Please work out how many lines in the entries contain "master", then give that number with nothing added.

• _Provided data_
====================
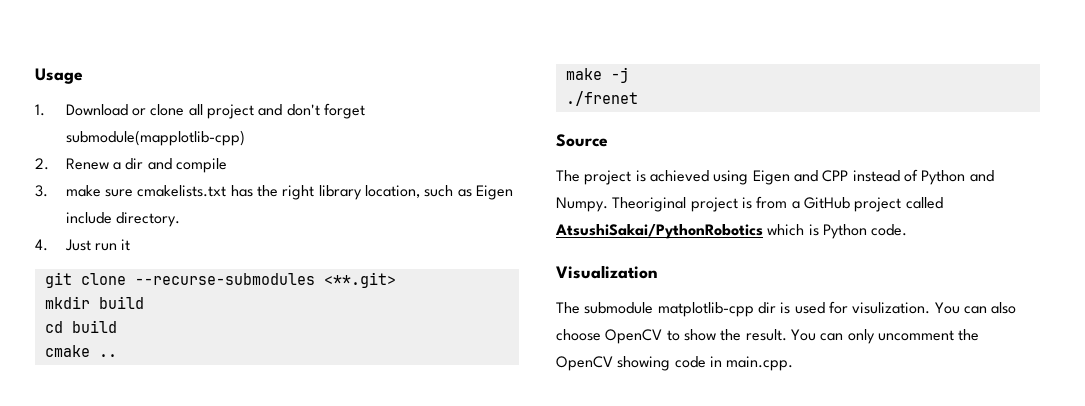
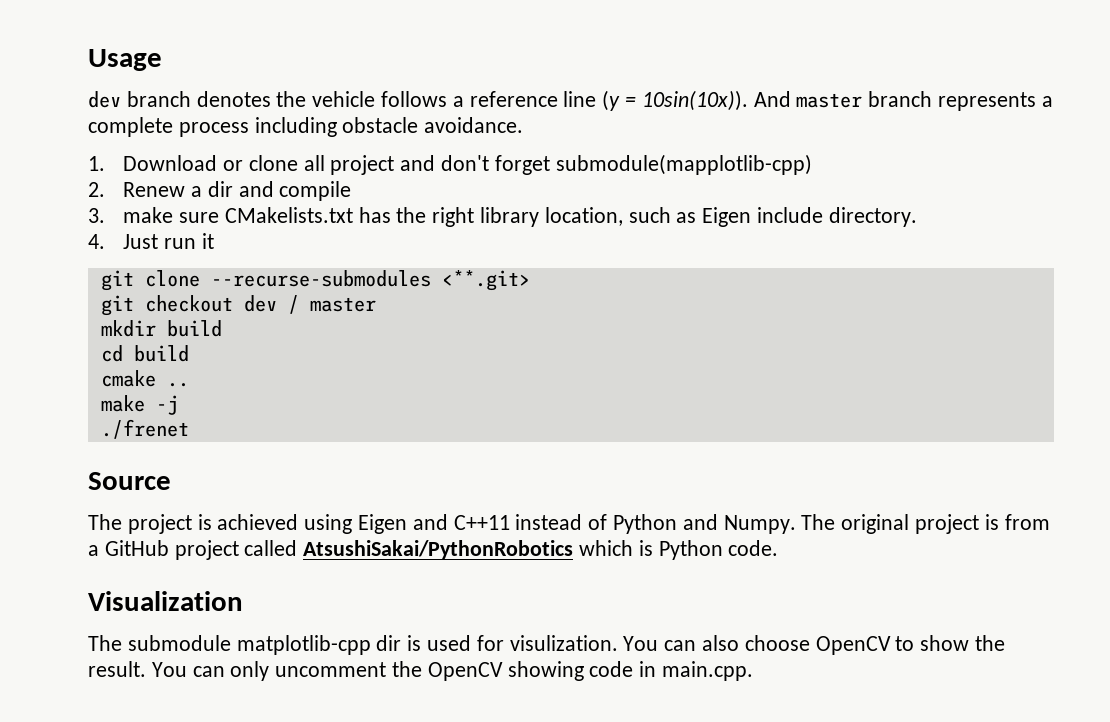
(83, 76) none -> [88,90,1053,111] [88,117,524,137] // dev branch denotes the vehicle follows a reference line (y = 10sin(10x)). And master branch represents a complete process including obstacle avoidance.
[137,185,227,197] cmakelists.txt -> [224,207,353,223] CMakelists.txt
(396, 280) none -> [100,295,376,316] // git checkout dev / master
[822,170,849,182] CPP -> [453,515,510,530] C++11
[612,197,687,212] Theoriginal -> [801,514,910,534] The original

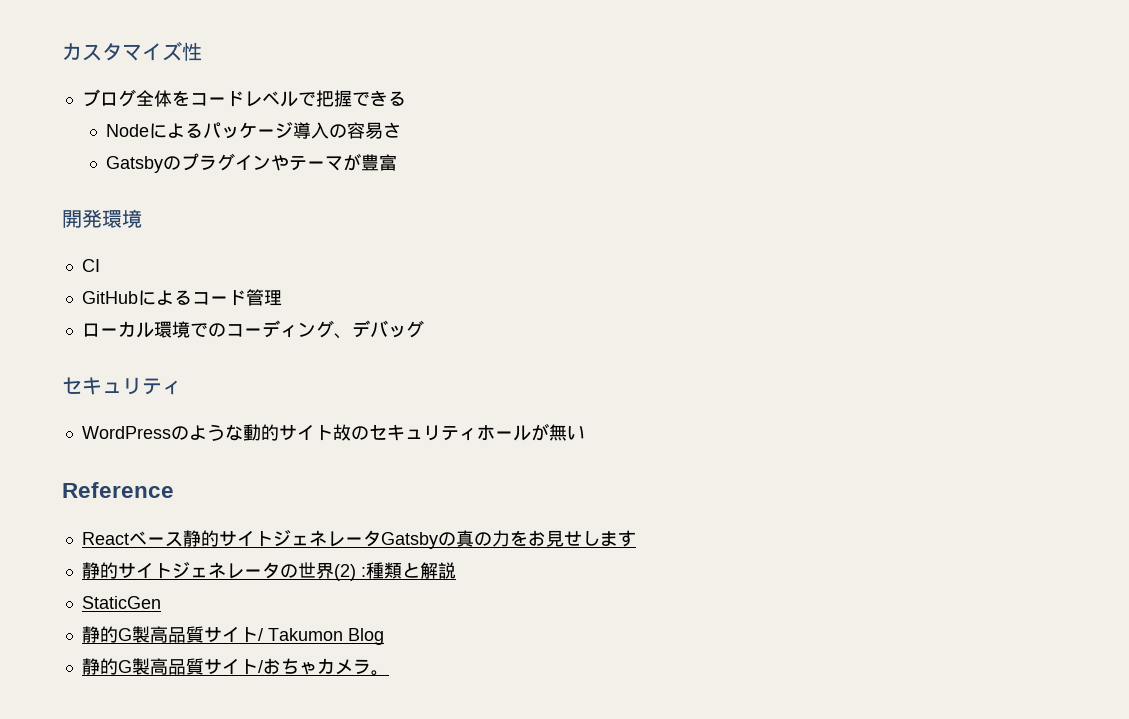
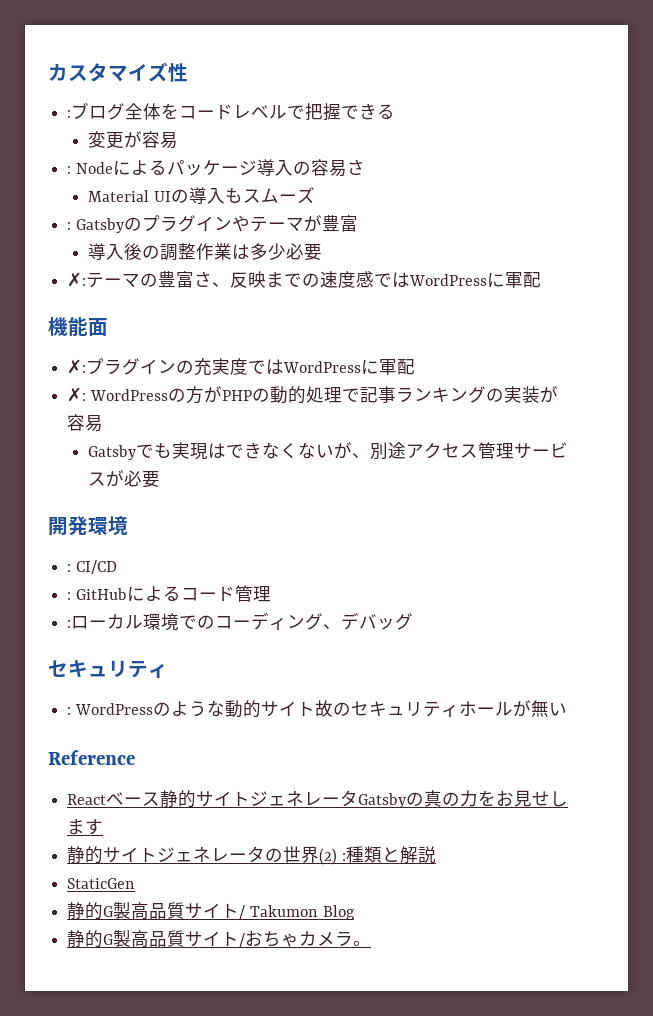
(202, 51) none -> [67,110,72,118] :
(406, 98) none -> [88,131,179,149] [67,166,72,174] 変更が容易 // :
(401, 130) none -> [88,187,316,204] [67,222,72,230] Material UIの導入もスムーズ // :
(397, 162) none -> [88,243,323,261] [67,271,542,288] [48,317,108,336] [67,358,416,376] [67,386,558,404] [67,414,104,432] [88,442,569,460] [88,470,161,488] // 導入後の調整作業は多少必要 // ✗:テーマの豊富さ、反映までの速度感ではWordPressに軍配 // 機能面 // ✗:プラグインの充実度ではWordPressに軍配 // ✗: WordPressの方がPHPの動的処理で記事ランキングの実装が容易 // Gatsbyでも実現はできなくないが、別途アクセス管理サービスが必要
[81,259,100,272] CI // -> [67,560,117,574] [67,592,72,600] : CI/CD // :
(282, 298) none -> [67,620,72,628] :
(182, 387) none -> [67,707,72,715] :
====================
• _Your response_
2